- Jornal de Jundiaí - http://www.jj.com.br -

Grupo de voluntários leva ioga aos detentos no CDP Jundiaí

Um sonho só tem sentido se for coletivo e atingir o maior número de pessoas para a construção da paz. Esta é a principal inspiração para um grupo de iogues de Jundiaí que resolveu levar a prática de ioga aos detentos do Centro de Detenção Provisória de Jundiaí, há seis meses, no projeto Yoga Social.

A jornada começou quando a ceramista Silvia Moreira assistiu ao documentário “Como a ioga salvou minha vida”, relato de um fotógrafo que se reabilitou fisicamente com a prática e que começou a conhecer praticantes no mundo todo. Um grupo em especial chamou a atenção, pois levava ioga para presos no corredor da morte, nos Estados Unidos. Silvia enviou o filme à jornalista Ariadne Gattolini, que o assistiu e passou o final de semana chorando. “Senti que o ioga poderia ser uma bênção maior.”

Em um telefonema de trabalho, Ariadne conheceu o diretor do CDP, Alexandre Apolinário, que topou abrir o raio 2, onde ficam os detentos menos perigosos, para a prática de ioga. Imediatamente, o professor da jornalista e da ceramista, Thiago Castillo Salin, assumiu a mentoria do projeto e, meses depois, chegou Carlos Vinicius da Silva, também professor da prática.

O que poderia parecer uma prática menos relevante ou ser tratada com machismo pelos detentos, logo foi encampada por eles. Eles são ótimos praticantes e gostam de desafios físicos. Uma fala chamou a atenção do grupo, logo após uma meditação de mindfullness, com ampliação da consciência. “Quer dizer que eu não preciso mais ser um homicida, que posso fazer outra escolha em minha vida?”, perguntou um rapaz de menos de 25 anos no final da aula. “Respondemos que sim. Que é possível não cair sempre no mesmo buraco”, afirma Silvia Moreira.

Thiago se recorda de uma data em especial, quando um garoto de 20 anos aniversariava. “Dedicamos nossa prática a ele. No fim, ele nos disse que foi a primeira vez que ele se sentiu liberto dentro de uma prisão, após dois anos de detenção.” Os olhos dele se encheram de lágrimas e o grupo foi tocado profundamente com a fala. “A intenção é que eles tomem consciência de suas ações, como todos nós precisamos estar conscientes o tempo todo para não cometer uma atitude errada”, afirma Thiago.

RELATOS
Os relatos de vida são intensos. Não raro, durante a prática ou na meditação final, eles se emocionam ou choram. Esta semana, um detento, alcoólatra, explicou como o vício o levou a ser preso. De alta classe social, com quatro filhos, já na meia idade, mostrou ao grupo como fica tocado com as aulas. “Eu sei que sou doente e que preciso me tratar. Agora, sei que a consciência é para a vida inteira”, afirmou.

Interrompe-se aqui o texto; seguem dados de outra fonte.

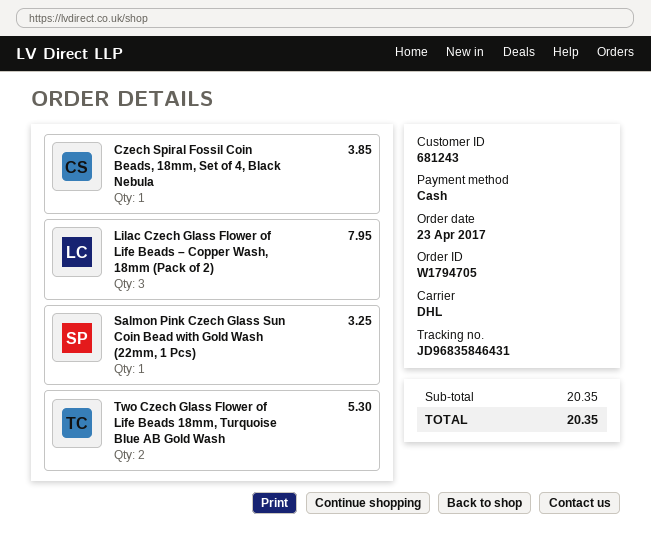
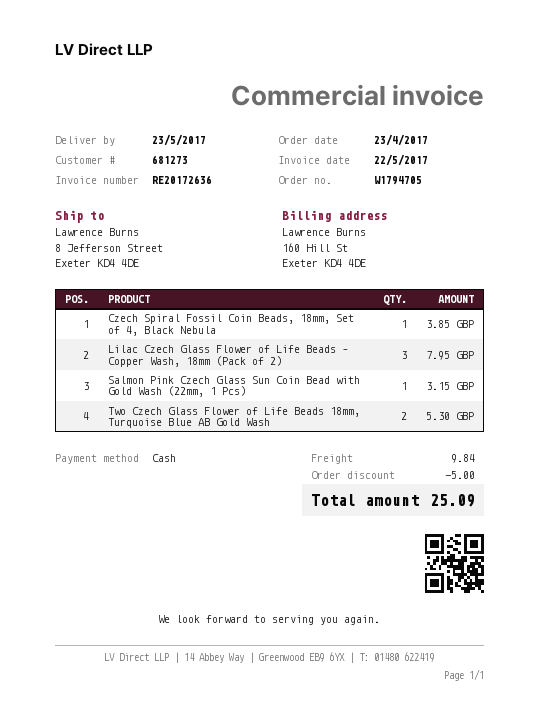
customer number: 681243 -> 681273
Salmon Pink Czech Glass Sun Coin Bead with Gold Wash (22mm, 1 Pcs): 1 for 3.25 -> 1 for 3.15
discount: none -> 5.00
shipping: none -> 9.84
total: 20.35 -> 25.09

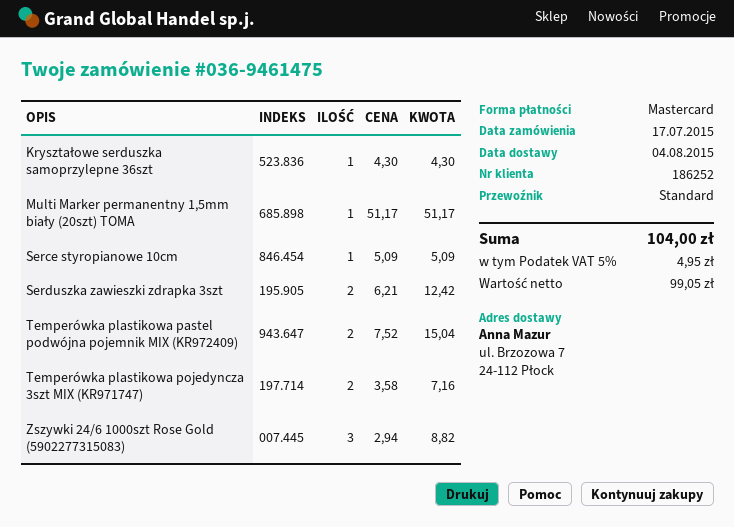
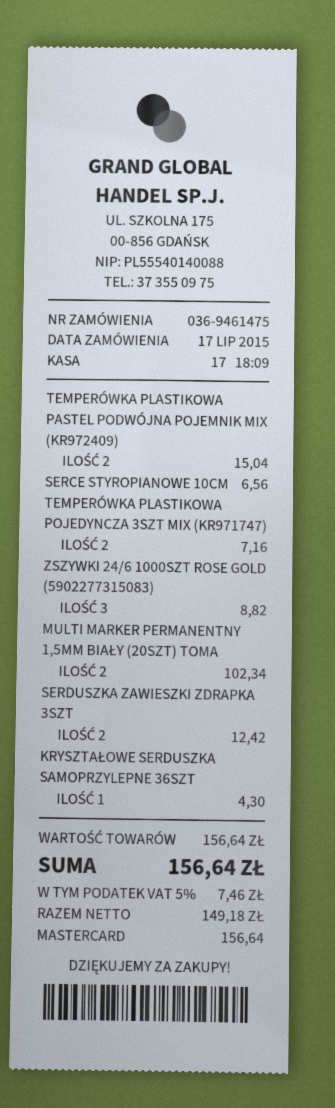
Multi Marker permanentny 1,5mm biały (20szt) TOMA: 1 for 51.17 -> 2 for 102.34
Serce styropianowe 10cm: 1 for 5.09 -> 1 for 6.56
net: 99.05 -> 149.18
tax: 5% = 4.95 -> 5% = 7.46
total: 104.00 -> 156.64

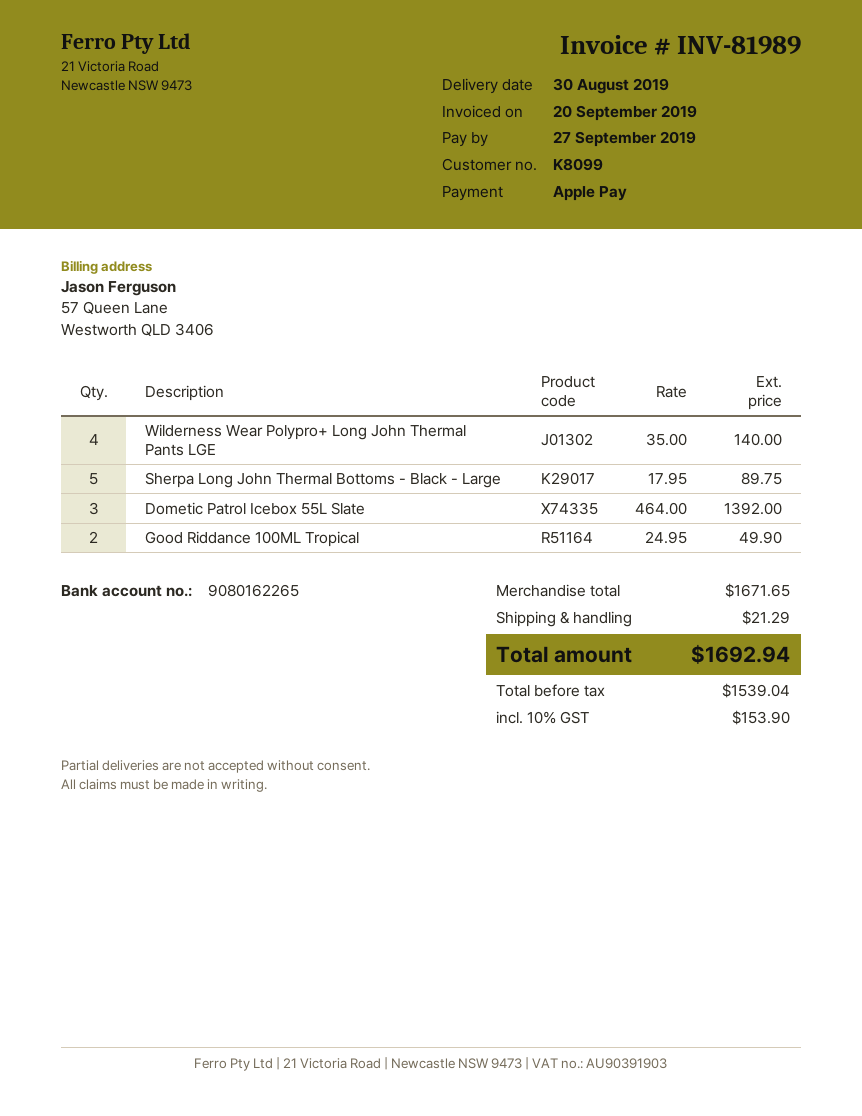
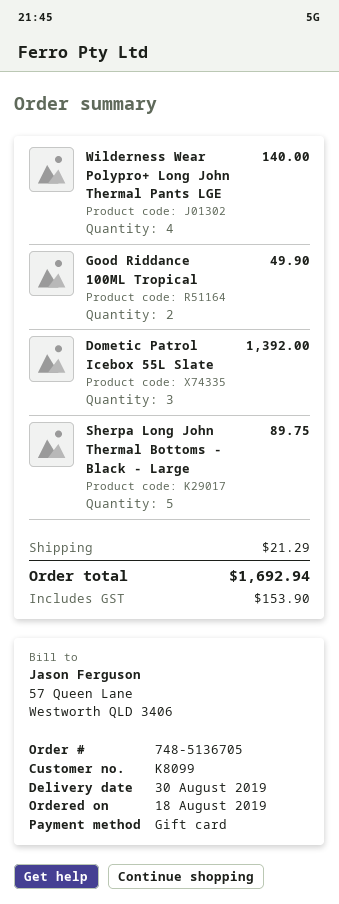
payment method: Apple Pay -> gift card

Ao contrário do que a maioria da população pensa, o grupo não sente medo ao entrar no raio. “Eles são tratados com respeito e nos respeitam”, afirma Ariadne. “Outro dia mesmo, chovia e eu dava aula em um pedacinho de quadra coberto. O tempo todo, eles mudavam meu tapetinho de lugar para não me molhar. Aquele gesto me comoveu muito”, afirma.  Carlo Vinicius diz que não há diferença entre as aulas comuns e as que são ministradas no CDP. “Entendo que são pessoas, independente de sua cor, sexo ou religião, ou mesmo dos atos que tenham cometido. É muito importante entender que a liberdade pode estar dentro deles”, revela.

Para Alexandre Apolinário, diretor do CDP, logo nos primeiros meses do projeto, a direção conseguiu verificar uma melhora relevante no comportamento dos reclusos, até mesmo no relacionamento do homem preso com os agentes. “Percebemos que diminuiu significativamente a incidência de embates entre as partes (presos e agentes), bem como o ambiente se tornou menos hostil. Nesta esteira, esperamos ampliar as atividades durante o próximo ano, atingindo maior número de presos e estender o projeto aos servidores penitenciários, fazendo com que os bons fluidos da prática se difundam em nosso CDP de Jundiaí.”

A prática dos exercícios e da meditação da ioga abrem uma nova percepção de mundo para a maioria, que vem de classe economicamente baixa e com pouquíssima instrução, não raro analfabeta ainda na idade adulta. Outra fala de um detento emocionou Silvia. “Obrigada por nos trazer a bondade. Ficamos em paz na presença de vocês”, disse um senhor de mais de 70 anos, ao se despedir, na última aula antes do Natal.